DEPARTMENT OF POLITICAL SCIENCE
AND
INTERNATIONAL RELATIONS
Posc 105
THE PRESIDENCY
- THIS MORNING:
- Explaining presidential performance
- Film: "What Happened To Bill Clinton"
- ASSESSING PRESIDENT CLINTON'S PERFORMANCE:
- The expectations gap: difference between
public wants and what a president can
do.
- Americans expect presidents to be all
things to all people.
- How do we explain presidential performance.
- The American way of judging merit
- Roles versus incumbents: recall the
discussion of "roles"
- I think a case can be made that people confuse a role such as the
presidency with an incumbent such as President Clinton.
- We think that the office has all sorts of
powers and expect to a president to
deal with any and all of our national problems.
- Consider the rhetoric of politics:
- The "Clinton" tax increase
(decrease)
- The "Clinton" failures
(successes) in lowering crime,
reducing unemployment, ending inflation,...
- "Who lost _________?!" (Fill in the blank.)
- Presidents themselves feed these
expectations, both while campaigning for
the office and after occupying it.
- When expectations are disappointed
we look to the person-his character,
background, skills, leadership qualities-for the answers.

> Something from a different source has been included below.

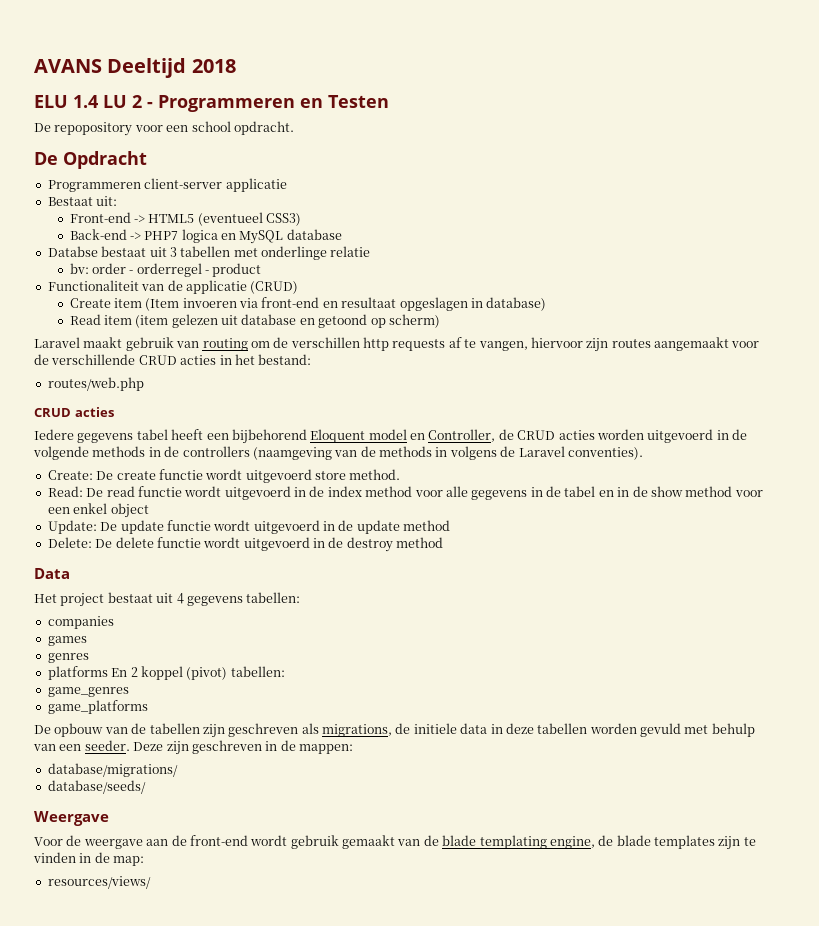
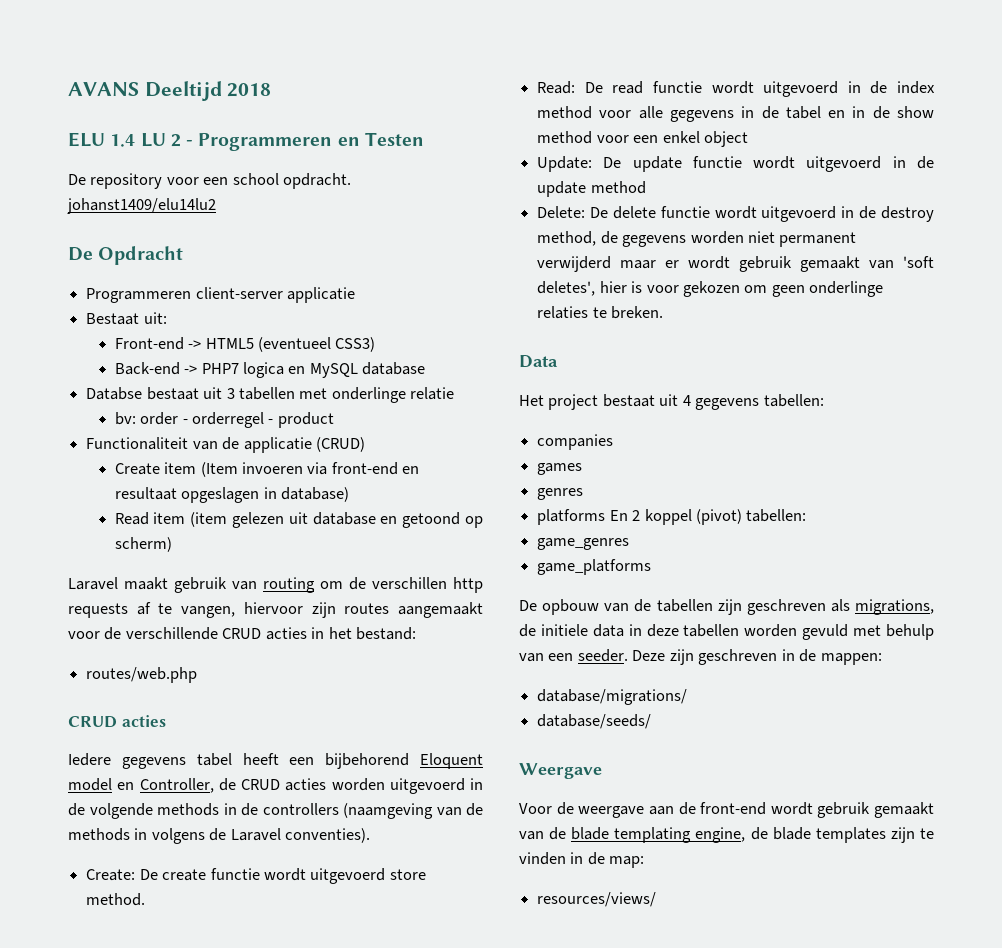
[54,122,133,136] repopository -> [90,173,163,189] repository
(294, 128) none -> [67,198,216,214] johanst1409/elu14lu2
[396,537,444,548] method -> [537,231,857,247] [537,256,934,272] [537,281,884,297] [537,306,664,319] method, de gegevens worden niet permanent verwijderd maar er wordt gebruik gemaakt van 'soft deletes', hier is voor gekozen om geen onderlinge relaties te breken.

- The film, "What Happened to
Bill Clinton?" illustrates this type of analysis.
- Look incidentally for explanations of
his behavior in the Monica
Lewinsky matter.
- Another explanations looks at the
interplay between events and the institutional
capacity.
- It argues that many of presidential
failures can be attributed to weaknesses
in the office and that many successes are either the product of
circumstances and luck or skillful "public relations."
- NEXT TIME:
- The strengths and weaknesses of the presidency.
- Reading:
- Patterson,
We the People, Chapter 12 as needed.